From the records below, transcribe only the lines running from the one with "- 3. Update the CHANGELOG" through the one with "compose -f docker-compose-prod.yml up -d". Keep both of those end lines.

> Material shown:
- - - -

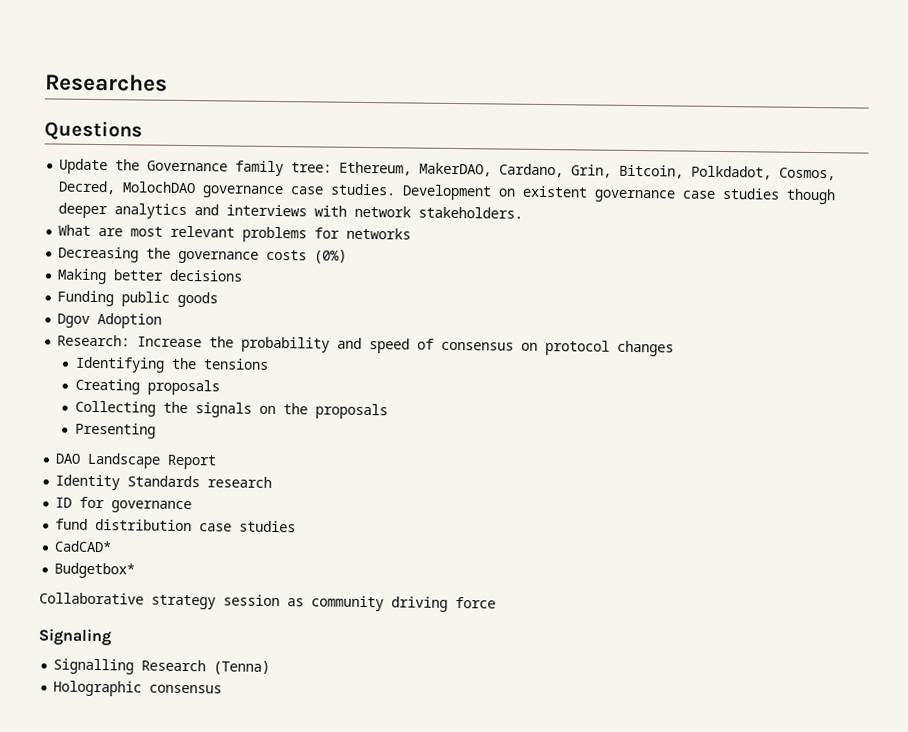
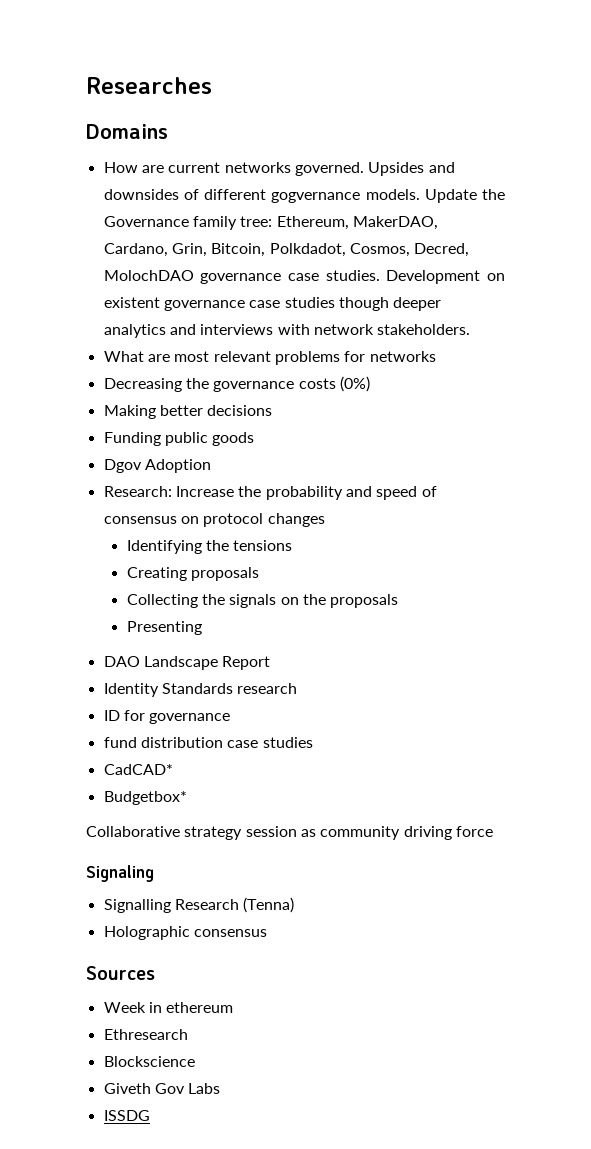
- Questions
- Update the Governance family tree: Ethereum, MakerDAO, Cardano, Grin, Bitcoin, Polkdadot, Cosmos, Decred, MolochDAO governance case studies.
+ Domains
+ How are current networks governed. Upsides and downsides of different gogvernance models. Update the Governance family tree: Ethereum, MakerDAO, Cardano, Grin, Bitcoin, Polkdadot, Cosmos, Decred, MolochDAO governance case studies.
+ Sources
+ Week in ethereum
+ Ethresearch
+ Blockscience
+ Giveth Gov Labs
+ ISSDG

- - - -

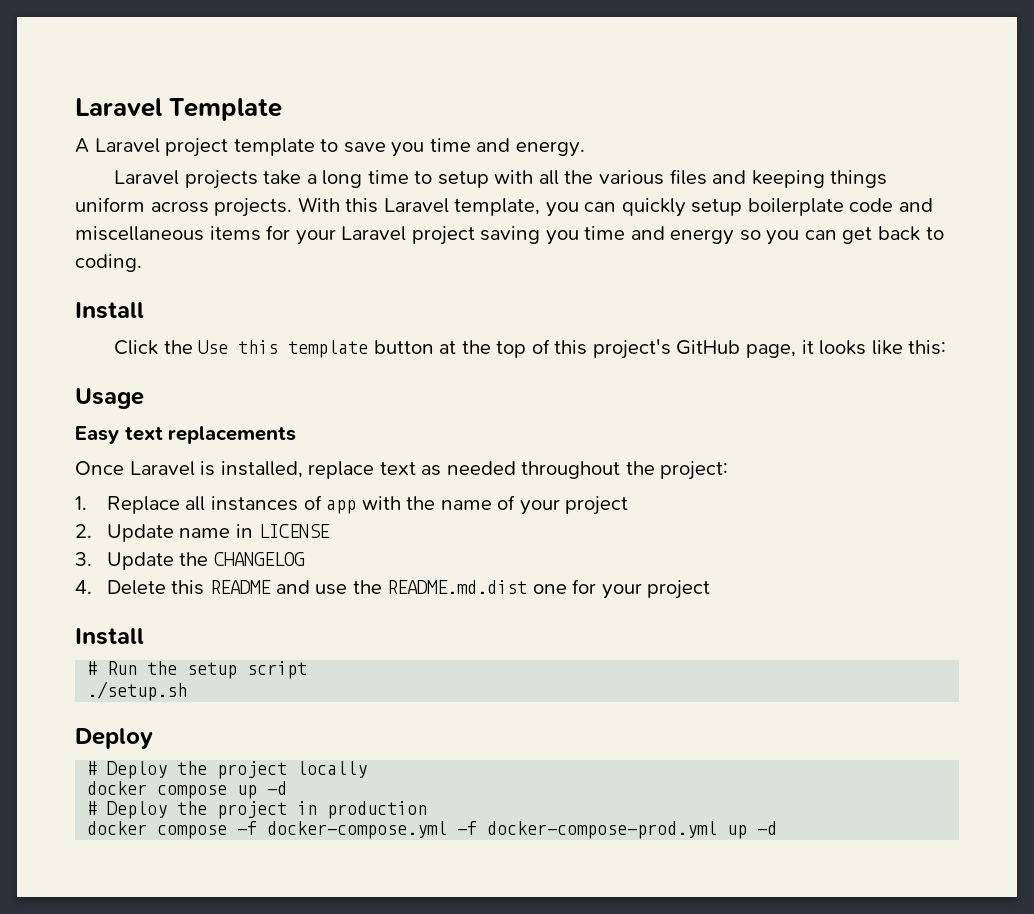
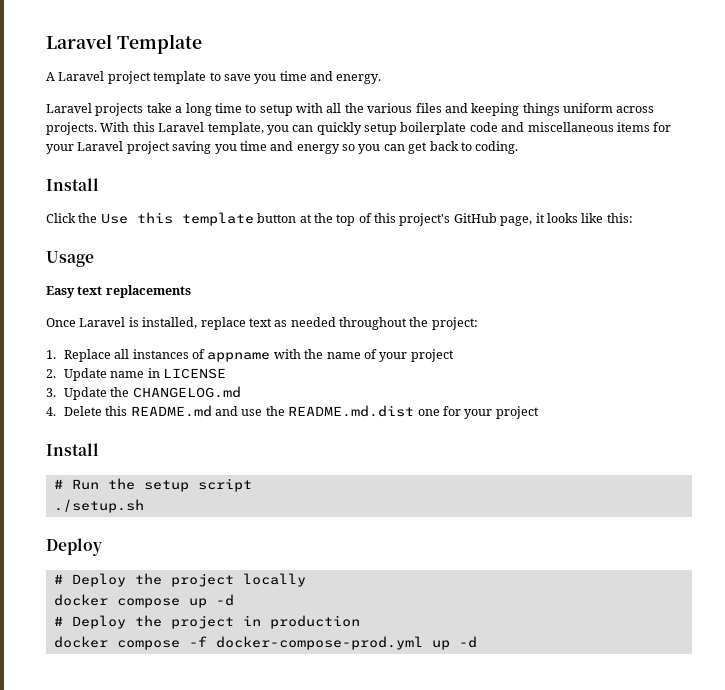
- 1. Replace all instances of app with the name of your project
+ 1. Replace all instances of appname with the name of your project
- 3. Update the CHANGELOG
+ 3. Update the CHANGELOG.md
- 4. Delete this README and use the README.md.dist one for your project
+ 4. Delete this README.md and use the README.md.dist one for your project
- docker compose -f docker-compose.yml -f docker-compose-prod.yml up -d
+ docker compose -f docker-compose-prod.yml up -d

- - - -

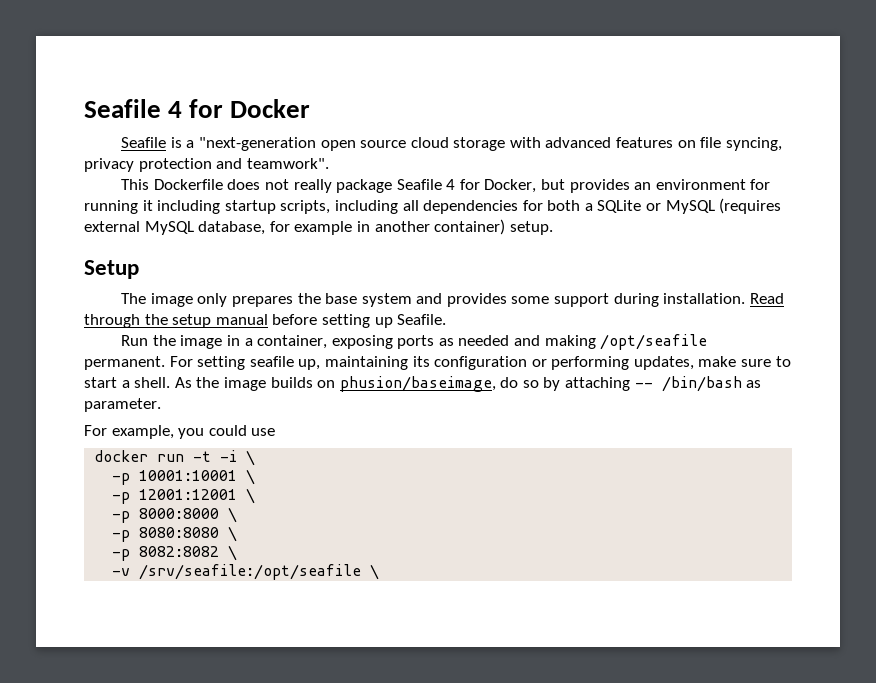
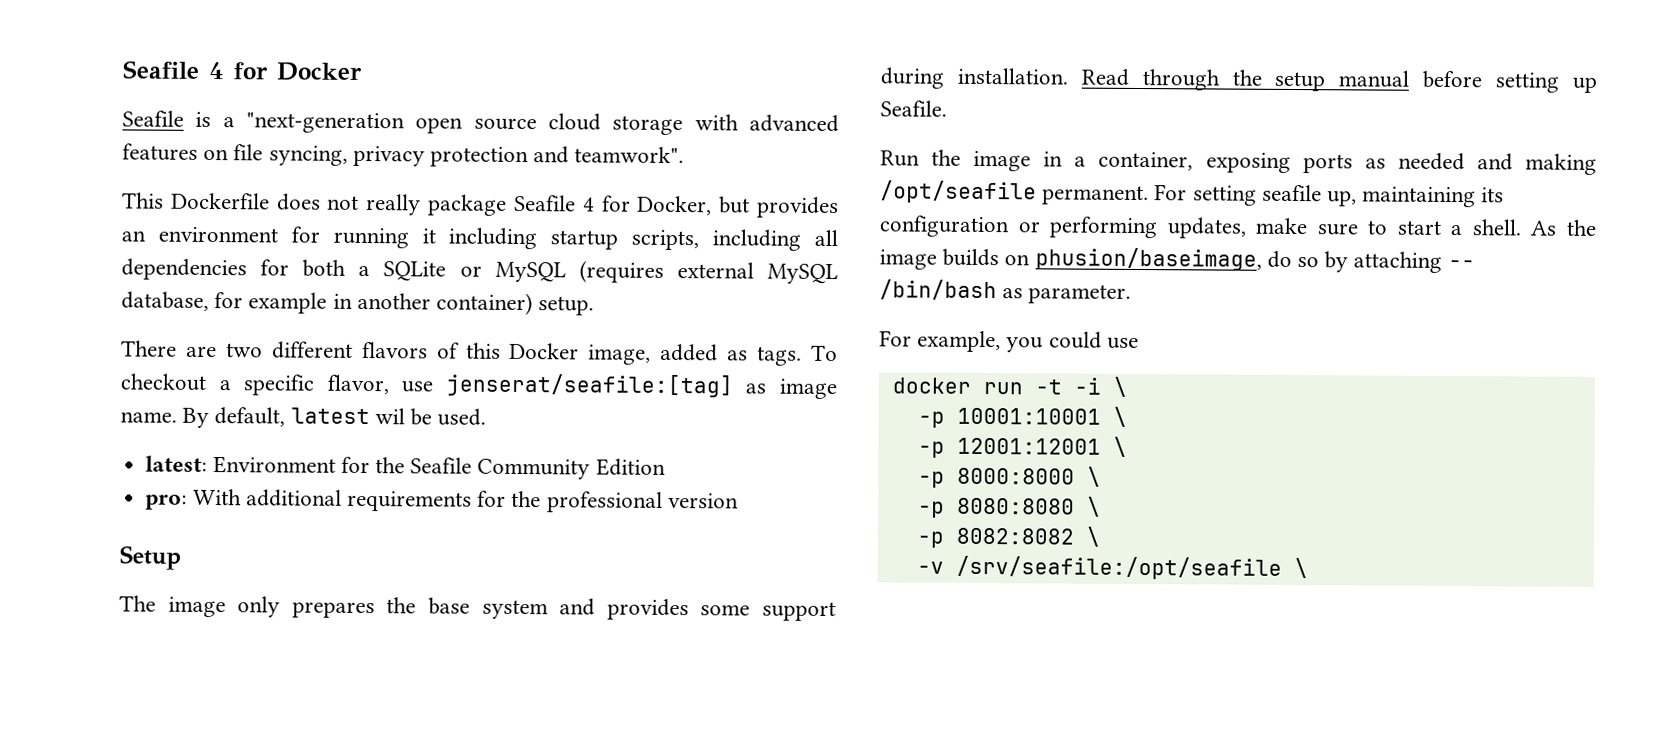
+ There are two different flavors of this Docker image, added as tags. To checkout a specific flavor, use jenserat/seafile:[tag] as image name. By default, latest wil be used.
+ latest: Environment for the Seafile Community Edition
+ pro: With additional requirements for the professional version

- - - -

> Solved problem:
- 3. Update the CHANGELOG
+ 3. Update the CHANGELOG.md
- 4. Delete this README and use the README.md.dist one for your project
+ 4. Delete this README.md and use the README.md.dist one for your project
- docker compose -f docker-compose.yml -f docker-compose-prod.yml up -d
+ docker compose -f docker-compose-prod.yml up -d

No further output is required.